From Left: Ferdinand Verbiest, Matteo Ricci, and Adam Schall
Image: WikiMedia Commons

From Left: Ferdinand Verbiest, Matteo Ricci, and Adam Schall

Protestant missionaries started coming to China in the early 19th century and quickly began building hospitals and universities. Out of their belief of a holistic mission strategy, they helped the development of science and technology in Ming and Qing Dynasties China, especially in medical science and science education. Many of the best universities and hospitals in China today have their roots in the historical universities and hospitals established by Protestant missionaries.

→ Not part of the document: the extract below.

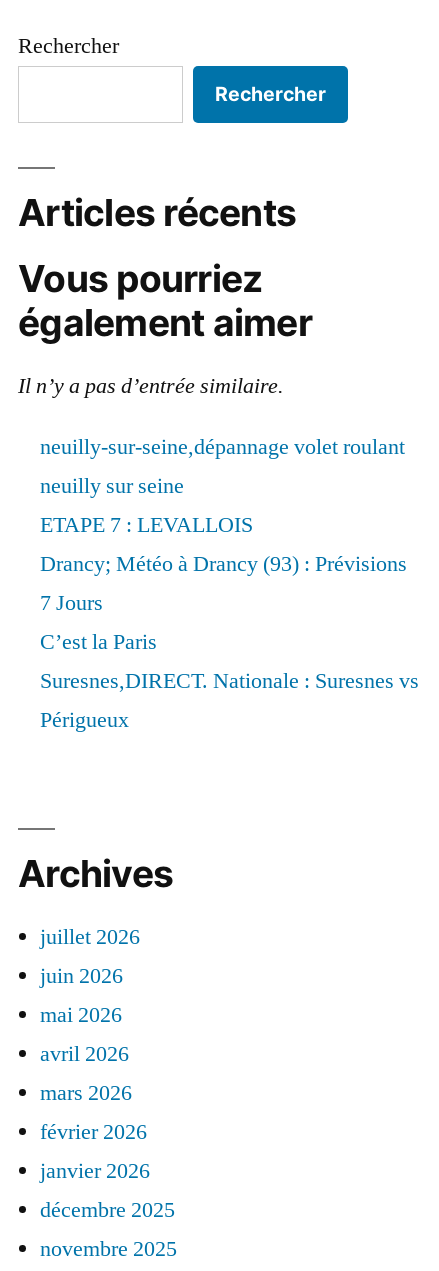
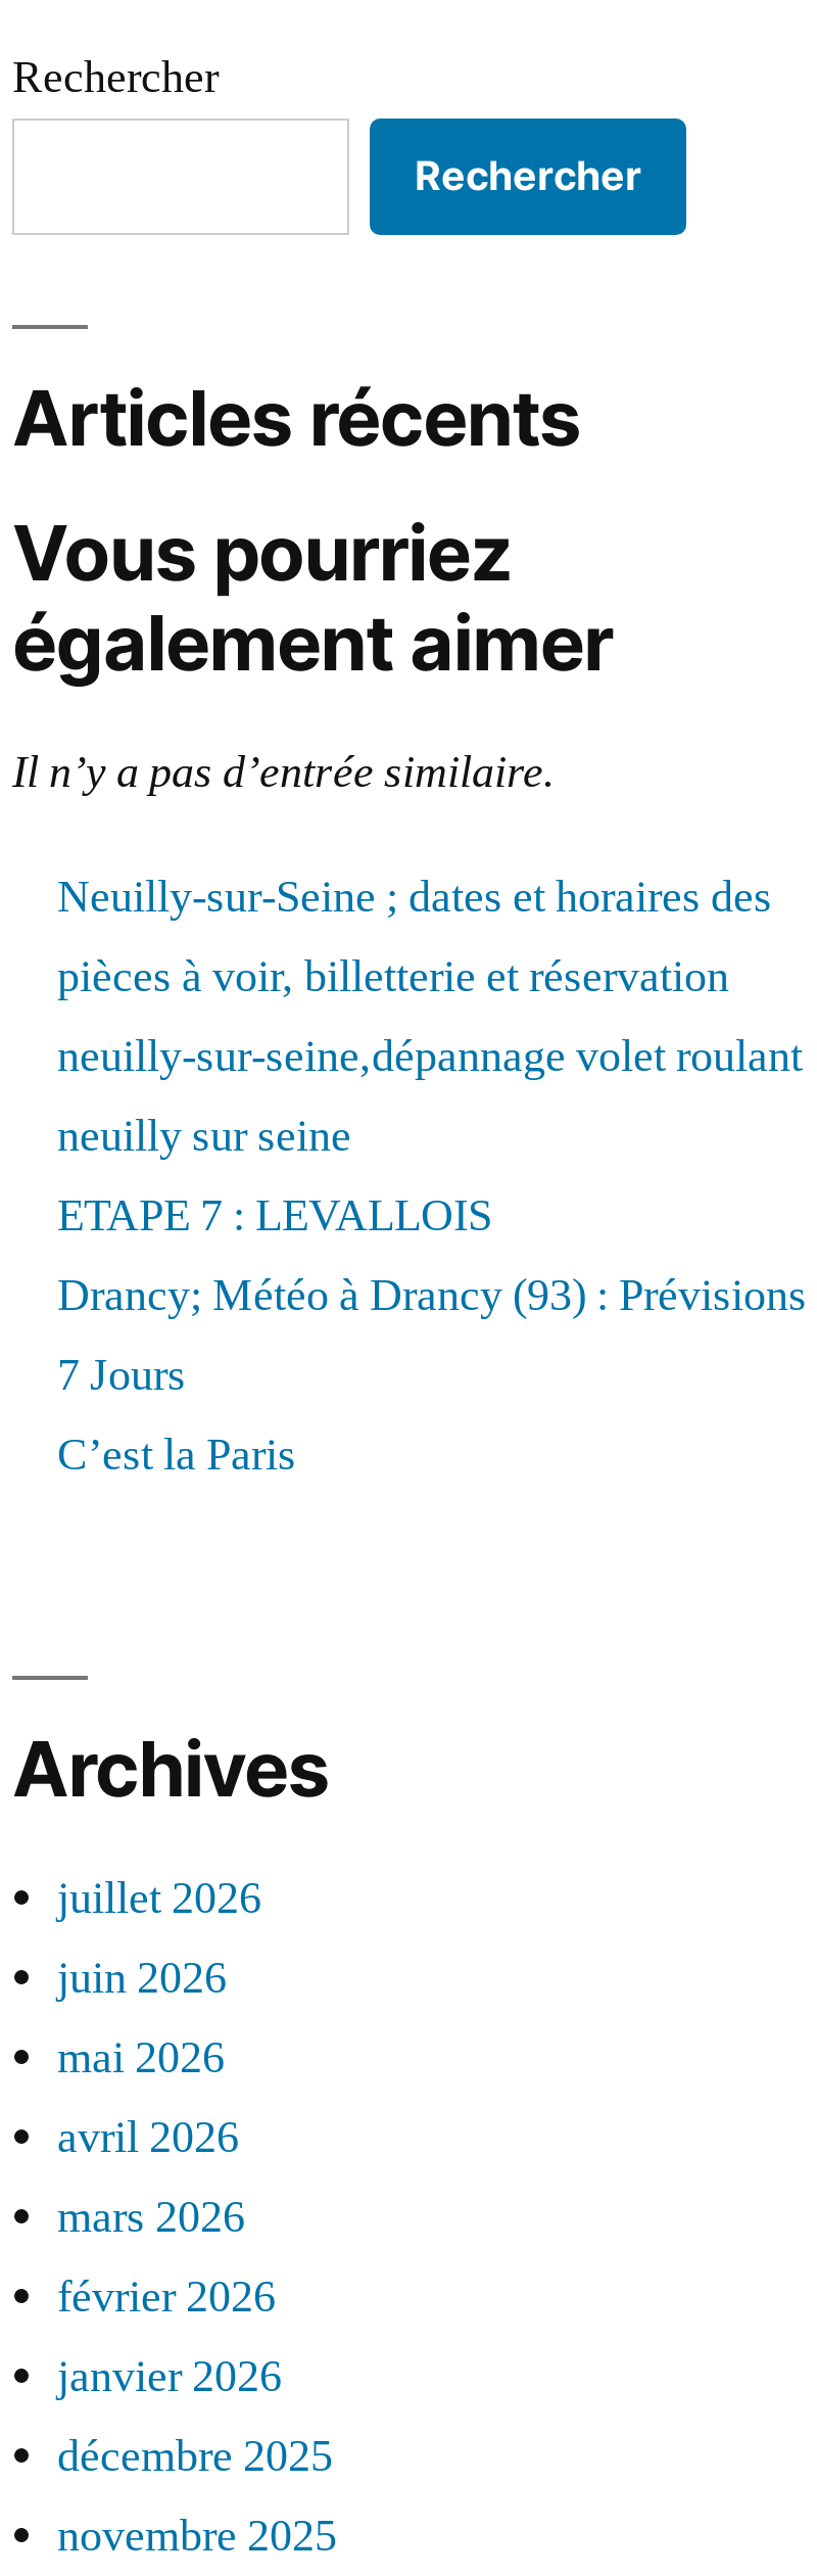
none -> [57,868,772,1005] Neuilly-sur-Seine ; dates et horaires des | pièces à voir, billetterie et réservation
moved [40,433,407,656] -> [57,1028,807,1483]: neuilly-sur-seine,dépannage volet roulant | neuilly sur seine | ETAPE 7 : LEVALLOIS | Drancy; Météo à Drancy (93) : Prévisions | 7 Jours | C’est la Paris
[40,667,419,734] Suresnes,DIRECT. Nationale : Suresnes vs | Périgueux -> none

Opposition and persecution

Despite these contributions, during the Ming (1388-1644) and Qing (1644-1912) dynasties, Christianity was mostly regarded by Chinese intellectuals as a “foreign religion” harmful to traditional Chinese culture and beliefs, and missionaries as “tools of Western imperialist cultural invasion” with a hidden agenda. During times of political turmoil, rulers might stoke nationalist movements and encourage hostility to Western missionaries. In the 1900 “Boxer Rebellion”, dozens of western Protestant, Catholic, and Orthodox missionaries and thousands of Chinese Christians were massacred throughout northern China.

In the 1920s the Anti-Christian Movement broke out in China sparked by the 1919 May 4th Movement’s embrace of Western ideas of democracy and science. Influenced by Marxism and other non-Christian western thought, many progressive intellectuals viewed Christianity as both anti-democracy and anti-science.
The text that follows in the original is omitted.